* _Extracted records_
§ §

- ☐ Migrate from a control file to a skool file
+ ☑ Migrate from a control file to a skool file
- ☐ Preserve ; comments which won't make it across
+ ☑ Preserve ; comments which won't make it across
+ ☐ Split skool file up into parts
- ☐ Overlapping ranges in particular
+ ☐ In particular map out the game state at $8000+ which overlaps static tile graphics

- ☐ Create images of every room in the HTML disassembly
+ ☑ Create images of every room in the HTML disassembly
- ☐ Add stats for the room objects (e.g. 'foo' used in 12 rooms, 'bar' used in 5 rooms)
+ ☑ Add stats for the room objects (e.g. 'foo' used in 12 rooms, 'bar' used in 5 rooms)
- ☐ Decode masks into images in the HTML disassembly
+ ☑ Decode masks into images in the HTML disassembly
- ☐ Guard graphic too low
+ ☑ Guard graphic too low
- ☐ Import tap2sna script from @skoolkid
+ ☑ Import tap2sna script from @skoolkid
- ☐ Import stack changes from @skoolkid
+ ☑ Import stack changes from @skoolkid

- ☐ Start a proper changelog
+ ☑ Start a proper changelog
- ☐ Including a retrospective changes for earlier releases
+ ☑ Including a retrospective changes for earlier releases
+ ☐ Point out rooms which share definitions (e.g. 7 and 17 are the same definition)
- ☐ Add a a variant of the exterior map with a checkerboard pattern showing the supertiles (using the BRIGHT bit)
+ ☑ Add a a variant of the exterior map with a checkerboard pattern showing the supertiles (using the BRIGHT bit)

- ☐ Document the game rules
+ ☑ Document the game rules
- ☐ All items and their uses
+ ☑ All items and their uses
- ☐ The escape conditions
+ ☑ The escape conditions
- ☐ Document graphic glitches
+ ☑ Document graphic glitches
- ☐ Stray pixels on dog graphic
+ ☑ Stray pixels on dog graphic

§ §

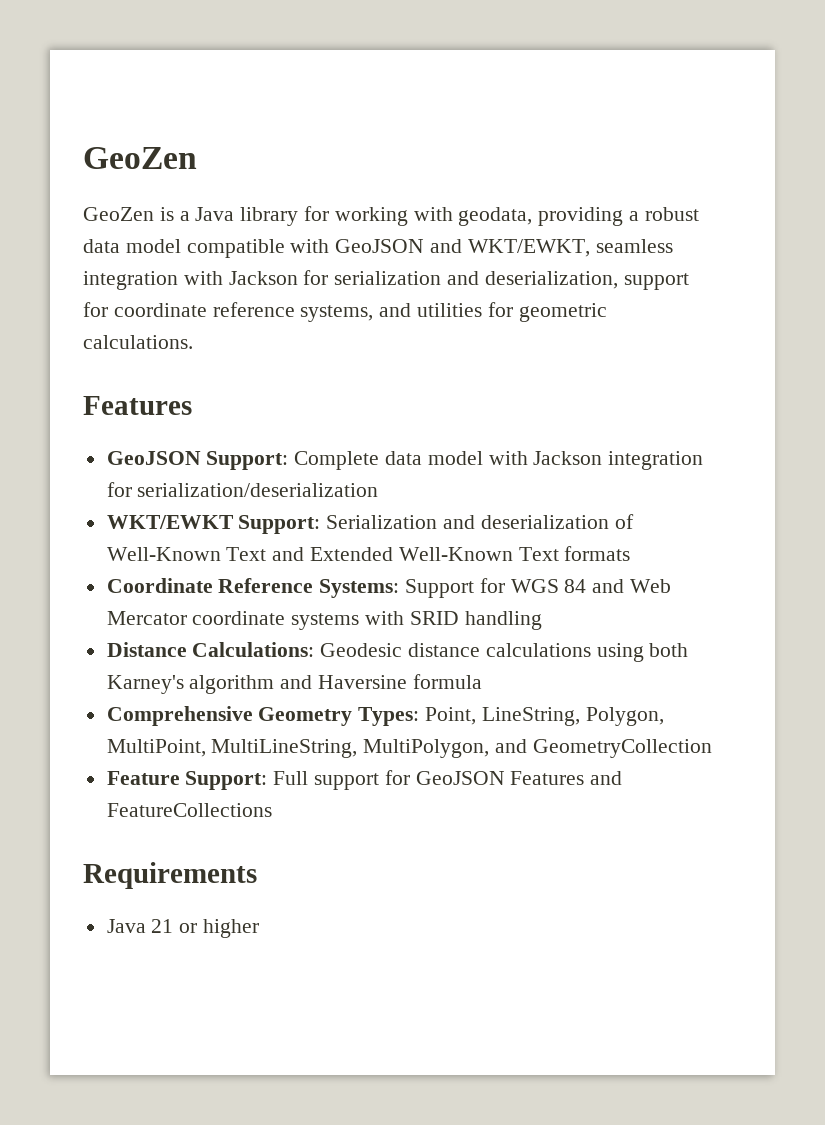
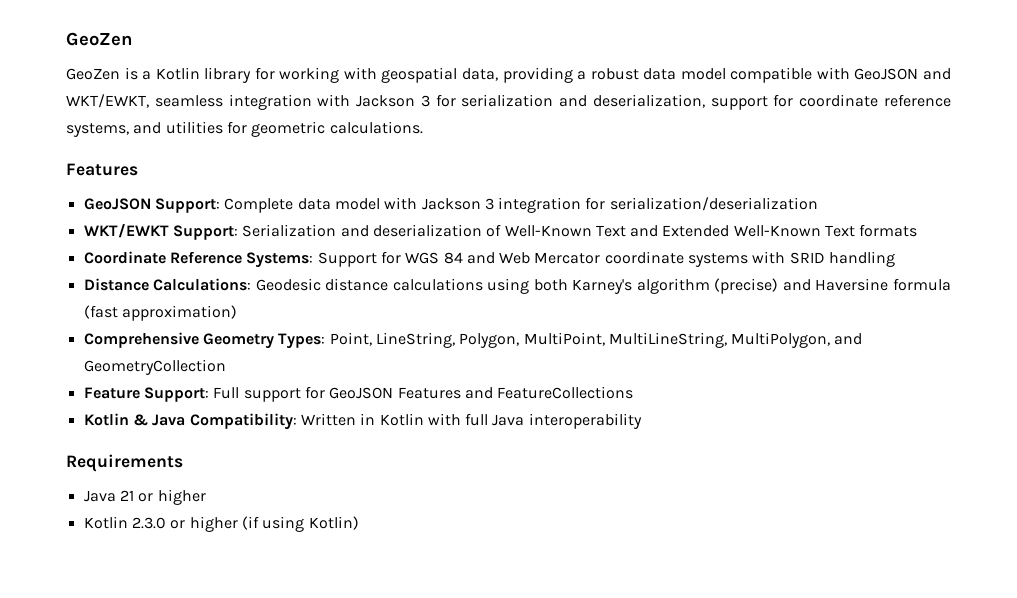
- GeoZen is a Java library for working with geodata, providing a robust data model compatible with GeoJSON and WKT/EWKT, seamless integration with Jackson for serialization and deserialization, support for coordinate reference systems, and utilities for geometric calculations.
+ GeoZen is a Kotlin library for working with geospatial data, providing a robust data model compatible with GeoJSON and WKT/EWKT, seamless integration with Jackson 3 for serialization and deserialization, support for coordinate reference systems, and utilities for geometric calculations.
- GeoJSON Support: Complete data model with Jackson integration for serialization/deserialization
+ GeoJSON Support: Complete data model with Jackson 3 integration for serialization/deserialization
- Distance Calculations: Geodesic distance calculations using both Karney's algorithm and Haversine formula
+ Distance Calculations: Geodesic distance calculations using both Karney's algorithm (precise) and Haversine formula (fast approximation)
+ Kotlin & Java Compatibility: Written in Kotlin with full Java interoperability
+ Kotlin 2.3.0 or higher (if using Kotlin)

§ §

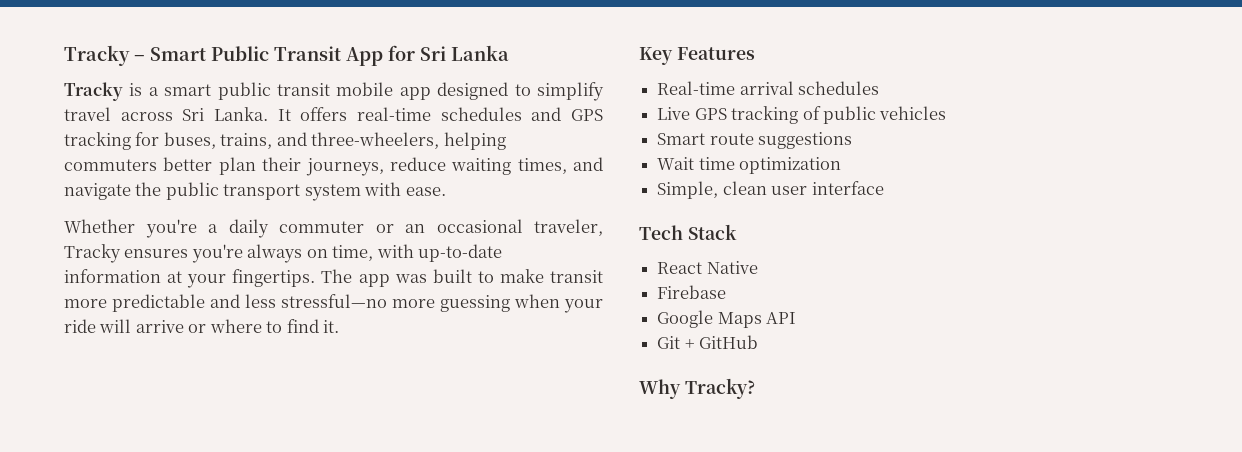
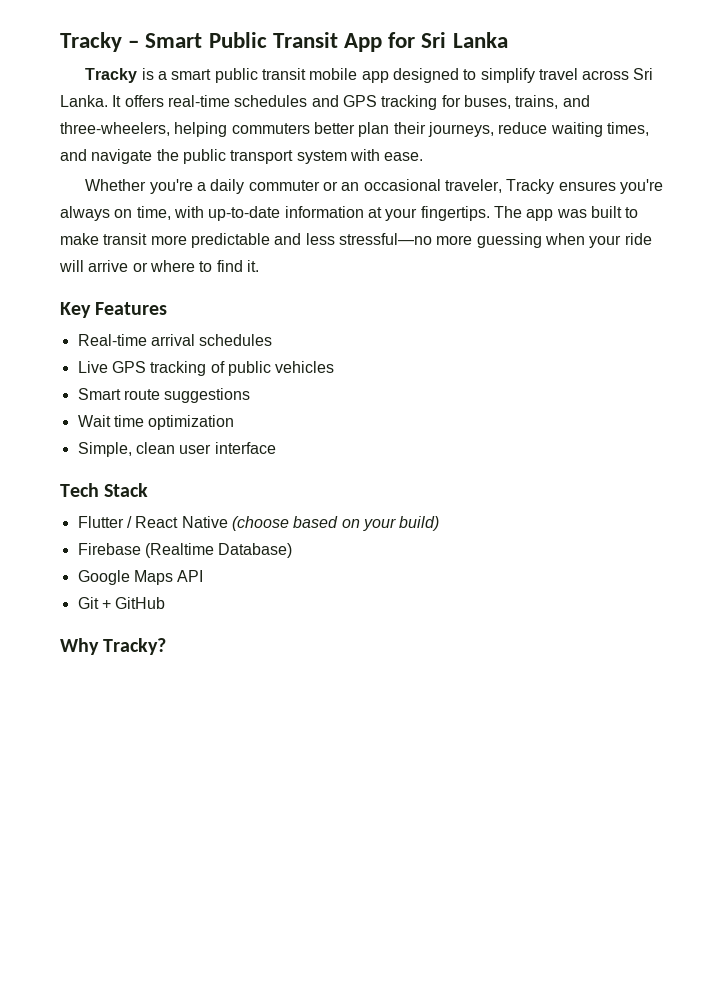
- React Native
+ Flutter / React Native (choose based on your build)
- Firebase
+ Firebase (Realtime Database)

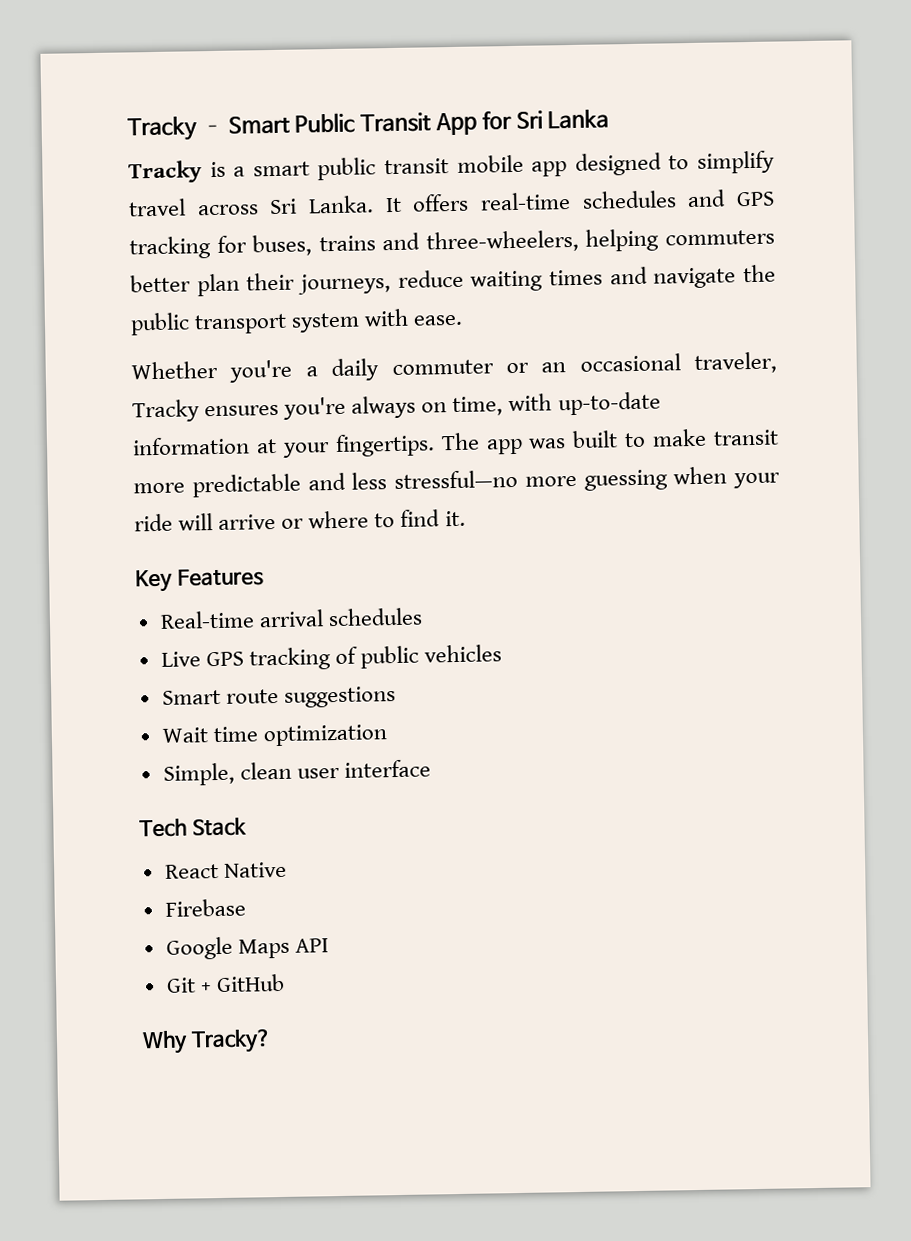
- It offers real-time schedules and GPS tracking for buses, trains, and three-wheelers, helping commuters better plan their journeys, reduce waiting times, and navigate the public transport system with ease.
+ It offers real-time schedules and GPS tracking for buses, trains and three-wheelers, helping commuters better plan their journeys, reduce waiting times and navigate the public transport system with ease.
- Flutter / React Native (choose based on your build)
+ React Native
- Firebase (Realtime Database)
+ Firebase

§ §

* _EXERCISE INSTRUCTIONS_
Extract exactly and only the lines above from the line containing "- ☐ Migrate" through the line containing "- ☐ Add a a", both end lines included.

* _FINISHED TASK_
- ☐ Migrate from a control file to a skool file
+ ☑ Migrate from a control file to a skool file
- ☐ Preserve ; comments which won't make it across
+ ☑ Preserve ; comments which won't make it across
+ ☐ Split skool file up into parts
- ☐ Overlapping ranges in particular
+ ☐ In particular map out the game state at $8000+ which overlaps static tile graphics

- ☐ Create images of every room in the HTML disassembly
+ ☑ Create images of every room in the HTML disassembly
- ☐ Add stats for the room objects (e.g. 'foo' used in 12 rooms, 'bar' used in 5 rooms)
+ ☑ Add stats for the room objects (e.g. 'foo' used in 12 rooms, 'bar' used in 5 rooms)
- ☐ Decode masks into images in the HTML disassembly
+ ☑ Decode masks into images in the HTML disassembly
- ☐ Guard graphic too low
+ ☑ Guard graphic too low
- ☐ Import tap2sna script from @skoolkid
+ ☑ Import tap2sna script from @skoolkid
- ☐ Import stack changes from @skoolkid
+ ☑ Import stack changes from @skoolkid

- ☐ Start a proper changelog
+ ☑ Start a proper changelog
- ☐ Including a retrospective changes for earlier releases
+ ☑ Including a retrospective changes for earlier releases
+ ☐ Point out rooms which share definitions (e.g. 7 and 17 are the same definition)
- ☐ Add a a variant of the exterior map with a checkerboard pattern showing the supertiles (using the BRIGHT bit)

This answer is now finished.